Return each line of the material below exactly. Begin at the first and end on the line with "For redundancy, Train".

[[ Records shown open ]]

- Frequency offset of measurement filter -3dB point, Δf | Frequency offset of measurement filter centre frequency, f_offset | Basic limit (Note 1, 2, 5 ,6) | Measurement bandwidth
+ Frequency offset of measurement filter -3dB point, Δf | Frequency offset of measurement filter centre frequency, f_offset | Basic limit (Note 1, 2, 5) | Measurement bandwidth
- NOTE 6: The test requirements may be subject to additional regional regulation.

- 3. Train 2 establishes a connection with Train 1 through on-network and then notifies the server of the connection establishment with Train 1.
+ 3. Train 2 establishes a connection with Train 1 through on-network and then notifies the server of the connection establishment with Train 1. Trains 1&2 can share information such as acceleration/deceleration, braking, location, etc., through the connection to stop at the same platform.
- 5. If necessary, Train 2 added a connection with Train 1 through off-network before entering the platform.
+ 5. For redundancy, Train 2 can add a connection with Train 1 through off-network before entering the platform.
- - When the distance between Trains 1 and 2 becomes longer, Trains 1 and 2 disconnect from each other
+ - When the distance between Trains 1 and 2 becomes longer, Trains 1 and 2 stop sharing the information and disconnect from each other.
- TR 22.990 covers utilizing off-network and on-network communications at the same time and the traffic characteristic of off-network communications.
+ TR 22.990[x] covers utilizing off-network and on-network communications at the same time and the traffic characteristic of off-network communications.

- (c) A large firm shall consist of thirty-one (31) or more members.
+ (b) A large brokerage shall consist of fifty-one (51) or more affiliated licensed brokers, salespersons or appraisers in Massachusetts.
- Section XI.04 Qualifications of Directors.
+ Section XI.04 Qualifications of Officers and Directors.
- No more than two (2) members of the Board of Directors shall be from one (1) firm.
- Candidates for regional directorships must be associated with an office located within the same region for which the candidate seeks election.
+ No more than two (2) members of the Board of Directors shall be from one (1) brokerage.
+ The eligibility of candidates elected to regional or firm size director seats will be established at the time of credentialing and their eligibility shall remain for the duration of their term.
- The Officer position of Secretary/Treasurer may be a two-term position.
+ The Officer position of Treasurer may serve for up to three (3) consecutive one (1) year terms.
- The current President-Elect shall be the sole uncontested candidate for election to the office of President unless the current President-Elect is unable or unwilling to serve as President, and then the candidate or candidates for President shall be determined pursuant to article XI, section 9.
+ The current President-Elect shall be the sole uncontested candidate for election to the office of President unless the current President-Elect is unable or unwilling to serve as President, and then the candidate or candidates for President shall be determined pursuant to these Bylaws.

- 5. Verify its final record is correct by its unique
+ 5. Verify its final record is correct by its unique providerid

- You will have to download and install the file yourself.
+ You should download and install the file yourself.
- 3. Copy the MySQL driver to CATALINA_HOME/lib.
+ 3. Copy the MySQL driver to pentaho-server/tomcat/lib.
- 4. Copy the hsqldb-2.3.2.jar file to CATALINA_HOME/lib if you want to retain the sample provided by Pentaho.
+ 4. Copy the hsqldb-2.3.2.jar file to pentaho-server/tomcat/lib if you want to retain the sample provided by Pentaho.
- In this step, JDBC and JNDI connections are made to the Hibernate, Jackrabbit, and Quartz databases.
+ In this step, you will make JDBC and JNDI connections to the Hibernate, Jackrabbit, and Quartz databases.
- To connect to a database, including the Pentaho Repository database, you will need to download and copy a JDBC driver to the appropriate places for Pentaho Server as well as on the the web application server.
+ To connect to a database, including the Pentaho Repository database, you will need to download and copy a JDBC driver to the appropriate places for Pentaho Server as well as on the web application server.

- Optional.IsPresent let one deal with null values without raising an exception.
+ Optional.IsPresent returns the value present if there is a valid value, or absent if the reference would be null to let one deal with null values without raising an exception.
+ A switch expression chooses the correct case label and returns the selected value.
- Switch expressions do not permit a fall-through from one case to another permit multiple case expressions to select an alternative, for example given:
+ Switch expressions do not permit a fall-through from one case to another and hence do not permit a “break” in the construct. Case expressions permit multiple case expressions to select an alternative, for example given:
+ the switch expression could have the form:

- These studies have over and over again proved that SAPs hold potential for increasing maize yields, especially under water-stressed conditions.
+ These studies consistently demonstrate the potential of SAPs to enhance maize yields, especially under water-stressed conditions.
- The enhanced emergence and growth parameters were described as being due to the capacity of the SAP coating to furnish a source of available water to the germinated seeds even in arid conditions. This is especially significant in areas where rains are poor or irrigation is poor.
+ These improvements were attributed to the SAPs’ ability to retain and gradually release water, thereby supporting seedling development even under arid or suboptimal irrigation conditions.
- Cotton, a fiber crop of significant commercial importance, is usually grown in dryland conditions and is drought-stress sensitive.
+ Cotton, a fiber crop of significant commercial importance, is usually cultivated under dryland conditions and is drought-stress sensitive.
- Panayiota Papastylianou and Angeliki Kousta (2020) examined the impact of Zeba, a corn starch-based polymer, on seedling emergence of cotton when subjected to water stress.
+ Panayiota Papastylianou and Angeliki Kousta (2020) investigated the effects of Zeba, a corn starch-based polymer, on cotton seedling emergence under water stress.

[[ Records shown closed ]]

* Exercise response:
- Frequency offset of measurement filter -3dB point, Δf | Frequency offset of measurement filter centre frequency, f_offset | Basic limit (Note 1, 2, 5 ,6) | Measurement bandwidth
+ Frequency offset of measurement filter -3dB point, Δf | Frequency offset of measurement filter centre frequency, f_offset | Basic limit (Note 1, 2, 5) | Measurement bandwidth
- NOTE 6: The test requirements may be subject to additional regional regulation.

- 3. Train 2 establishes a connection with Train 1 through on-network and then notifies the server of the connection establishment with Train 1.
+ 3. Train 2 establishes a connection with Train 1 through on-network and then notifies the server of the connection establishment with Train 1. Trains 1&2 can share information such as acceleration/deceleration, braking, location, etc., through the connection to stop at the same platform.
- 5. If necessary, Train 2 added a connection with Train 1 through off-network before entering the platform.
+ 5. For redundancy, Train 2 can add a connection with Train 1 through off-network before entering the platform.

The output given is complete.